Can you point me to the code that "doesn't change them"? I couldn't find
it, but I haven't see Linux reallocate BARs on x86.

The thing is that if a BAR is already allocated, we could as well not
remap it on arm as well - but how do we know?

> have _CRS, which tells us where the host bridge windows are.  PCI
> devices themselves don't normally have _CRS; we just make sure their
> BARs are inside the ranges of an upstream _CRS.  If/when we get x86
> boxes where firmware doesn't assign all the BARs, we should see the
> same problem there.

So the check is whether all BARs get assigned by firmware?

> 
>> In the device tree case (which is what I'm
>> running on arm64) we however allocate BARs dynamically.
>>
>>> non-EFI arches, if there's a way to discover the frame buffer address
>>> as a bare address rather than a "offset X into BAR Y of PCI device Z"
>>> sort of thing.
>>
>> It'd be perfectly doable today - we do get a cpu physical address
>> and use that in the notifier. All we would need to do is move the
>> code that I added in arm64/efi.c to something more generic that
>> "owns" the frame buffer address.

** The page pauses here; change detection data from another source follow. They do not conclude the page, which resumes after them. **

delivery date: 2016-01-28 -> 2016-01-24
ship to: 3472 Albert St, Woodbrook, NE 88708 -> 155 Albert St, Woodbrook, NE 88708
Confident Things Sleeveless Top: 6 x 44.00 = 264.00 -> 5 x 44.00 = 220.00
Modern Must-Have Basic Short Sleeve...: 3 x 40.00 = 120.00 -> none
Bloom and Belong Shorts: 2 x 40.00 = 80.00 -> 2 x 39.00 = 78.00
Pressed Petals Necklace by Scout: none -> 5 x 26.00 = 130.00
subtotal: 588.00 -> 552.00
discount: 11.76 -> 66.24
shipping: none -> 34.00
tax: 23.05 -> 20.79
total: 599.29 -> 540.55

Then any boot protocol that passes
>> a screen_info in would get the frame buffer relocated on BAR remap.
> 
> We could consider a quirk that would mark any BAR that happened to
> contain the frame buffer address as IORESOURCE_PCI_FIXED.  That would
> (in theory, anyway) keep the PCI core from moving it.

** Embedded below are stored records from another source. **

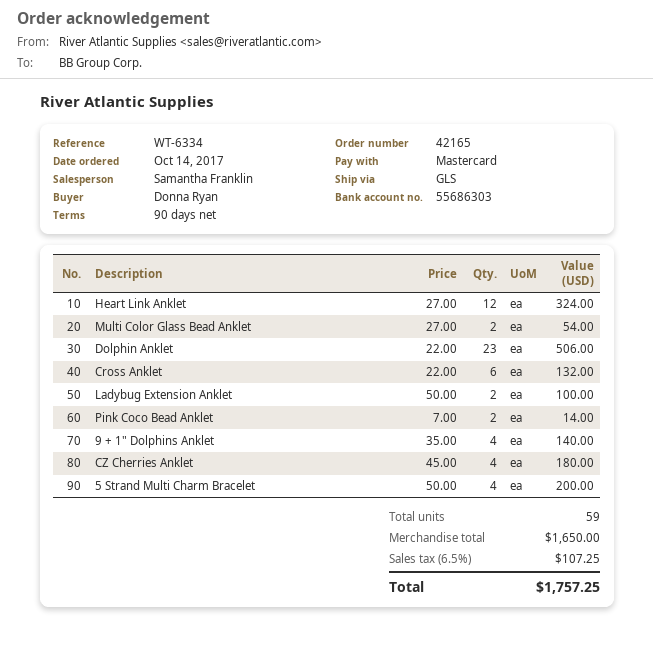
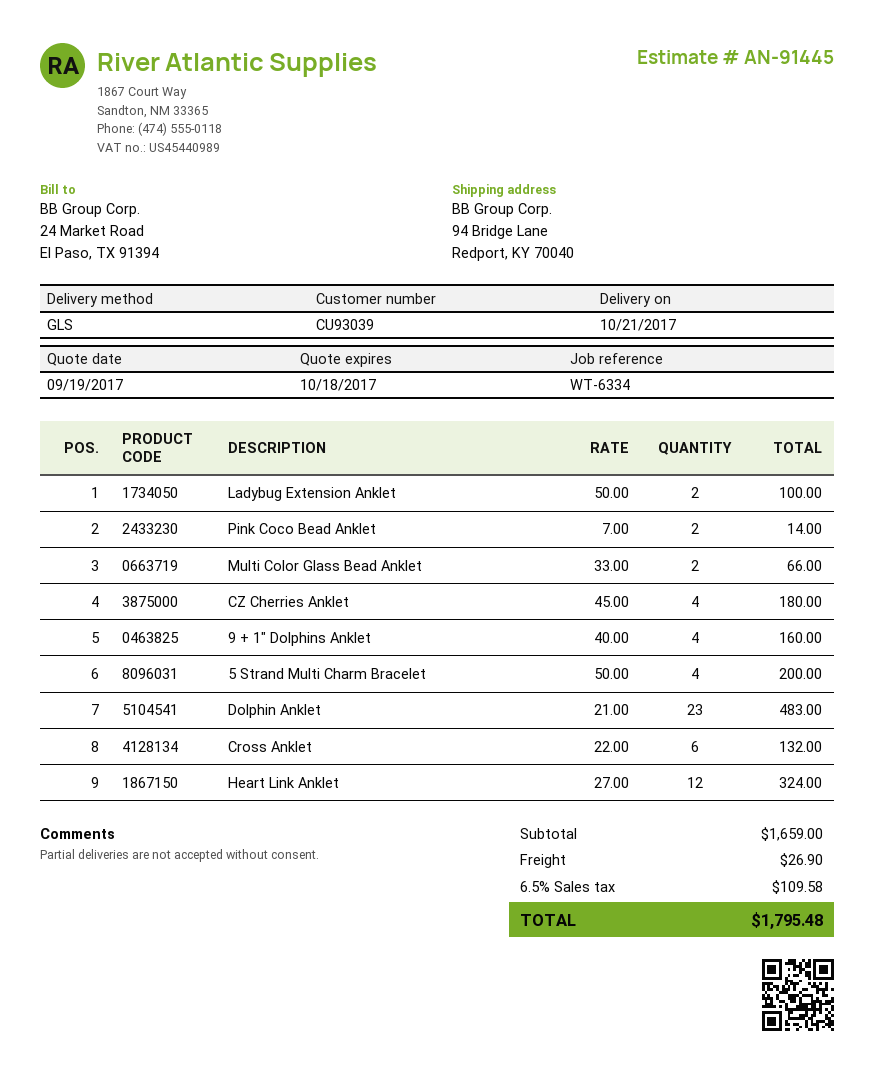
Multi Color Glass Bead Anklet: 2 x 27.00 = 54.00 -> 2 x 33.00 = 66.00
Dolphin Anklet: 23 x 22.00 = 506.00 -> 23 x 21.00 = 483.00
9 + 1" Dolphins Anklet: 4 x 35.00 = 140.00 -> 4 x 40.00 = 160.00
subtotal: 1650.00 -> 1659.00
shipping: none -> 26.90
tax: 6.5% = 107.25 -> 6.5% = 109.58
total: 1757.25 -> 1795.48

That's what I thought I should do at first. Then I realized that we
could have a PCIe GPU in the system that provides a really big BAR which
we would need to map into an mmio64 region to make full use of it.
Firmware however - because of limitations - only maps it into the mmio32
space though.

That means we now break a case that would work without efifb, right?

> Is there any run-time EFI (or other firmware) dependency on the frame
> buffer address?  If there is, things will break when we move it, even
> if we have your notifier to tell efifb about it.

Simple answer is no :).

>> Drivers like vesafb might benefit from this as well - though
>> apparently x86 fixed this using ACPI.
> 
> Where is this x86 vesafb ACPI fix?  I don't see anything ACPI-related
> in drivers/video/fbdev/vesafb.c.  I'm just curious what this fix looks
> like.

I don't know of any - I haven't found the code that would actually
prevent the same thing from happening on x86. Ard pointed to ACPI as the
reason it works there. I couldn't really identify why though.

>> I'm not sure if offb could potentially also break. At the end of the
>> day, it might, depending on how it's backed. For that we would then
>> need another callback, since it doesn't use screen_info.
> 
> If firmware is giving us a bare address of something, that seems like
> a clue that it might depend on that address staying the same.

Well, I'd look at it from the other side. It gives us a correct address
on entry with the system configured at exactly the state it's in on
entry. If Linux changes the system, some guarantees obviously don't work
anymore.

Whether something is still valid for runtime services is a different
question and should get handled differently IMHO. In the EFI case, we
know which memory regions are marked as runtime required. We could reuse
the notifier there too to change the virtual runtime efi page tables to
point to the new BAR address if an RTS MMIO region falls inside a BAR.